Chris Grayling: To ask the Secretary of State for Transport, Local Government and the Regions, pursuant to the answer of 13 February 2002, Official Report, column 376W, on Railtrack, how much public lending is being made available to remunerate these professional advisers. 
Chris Grayling: To ask the Secretary of State for Transport, Local Government and the Regions, pursuant to the answer of 25 February 2002, Official Report, column 783W, on Railtrack, if he will provide an updated schedule of the financial support given to the Railtrack administrator. 
Mr. Don Foster: To ask the Secretary of State for Transport, Local Government and the Regions, pursuant to the answer of 8 February 2002, Official Report, column 1188W, on Railtrack, what assessment of those examples of companies limited by guarantee listed was carried out by his Department; and if he will place all related documentation in the Library. 
Mr. Jamieson: The outline proposal for a company limited by guarantee (CLG) as a possible successor to Railtrack was developed with regard to the model used for Glas Cymru and a variety of other organisations. No assessment of these organisations was carried out because the model needed to be developed to apply to the particular circumstances of the rail network operator, as outlined in the answer given by my right hon. Friend the Secretary of State to my hon. Friend the Member for Preston (Mr. Hendrick) on 23 October 2001, Official Report, columns 19597W.
Chris Grayling: To ask the Secretary of State for Transport, Local Government and the Regions, pursuant to the answer of 25 February 2002, Official Report, column 783W, from which budgets or revenue sources additional finance could be granted to Railtrack in an interim review. 

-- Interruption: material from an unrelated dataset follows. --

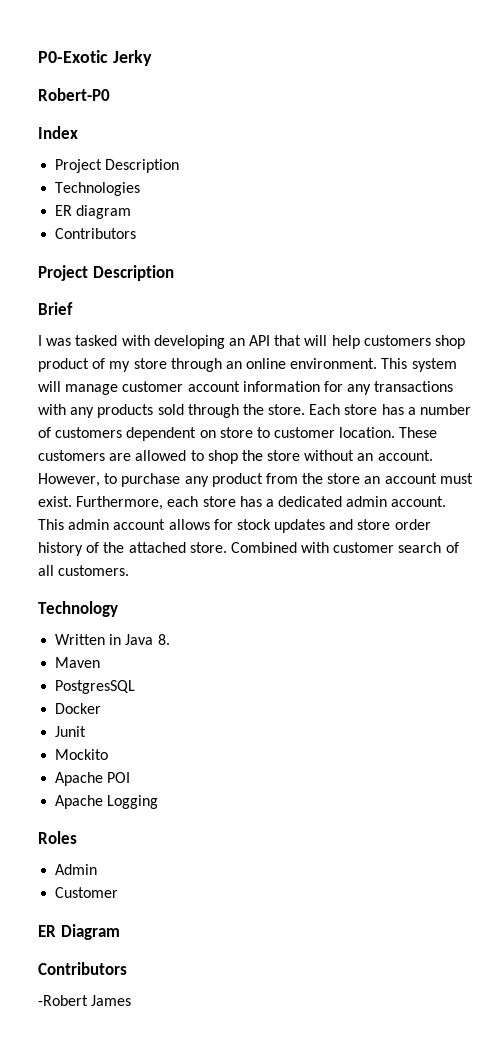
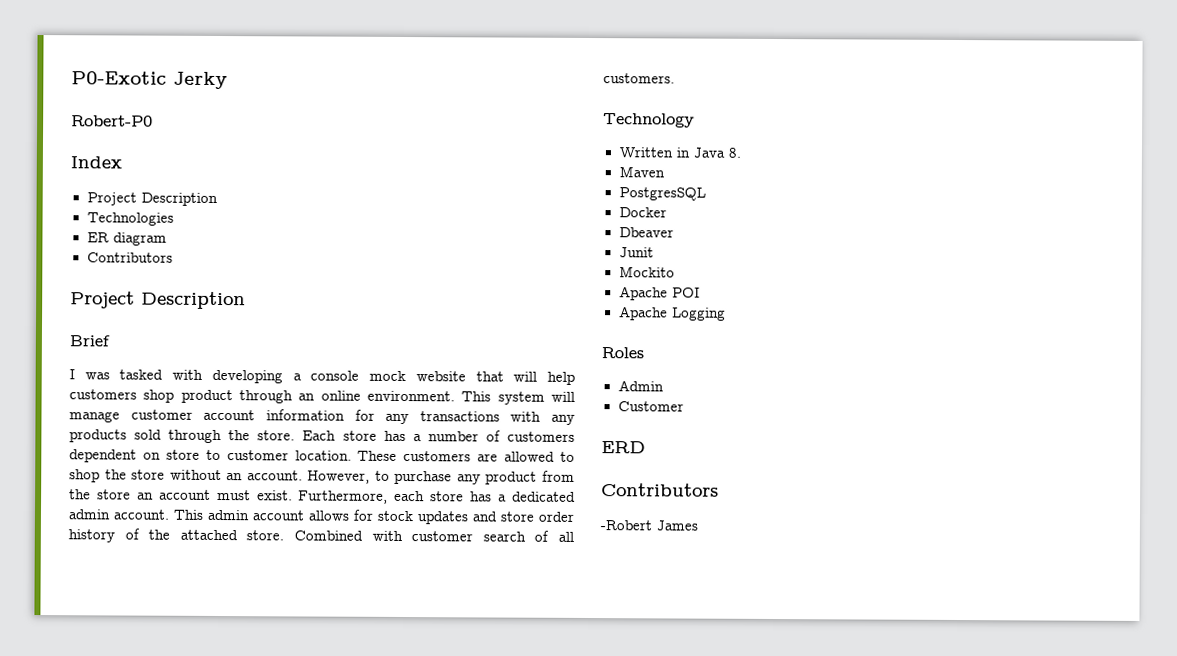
[228,335,271,346] an API -> [292,370,466,382] a console mock website
[92,358,167,372] of my store -> (233, 396) none
(102, 708) none -> [618,227,674,238] // Dbeaver
[38,924,120,940] ER Diagram -> [601,441,646,454] ERD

Mr. Pickles: To ask the Secretary of State for Transport, Local Government and the Regions what has been the increase in 2000 prices for fares in the London Underground in each of the last 10 years. 
Mr. Spellar: London Underground advise that data covering the complete range of individual ticket types available can be provided only at disproportionate cost. It has, however, produced the following table, which gives the increase in fares, in year 2000 prices, based upon revenue per passenger journey.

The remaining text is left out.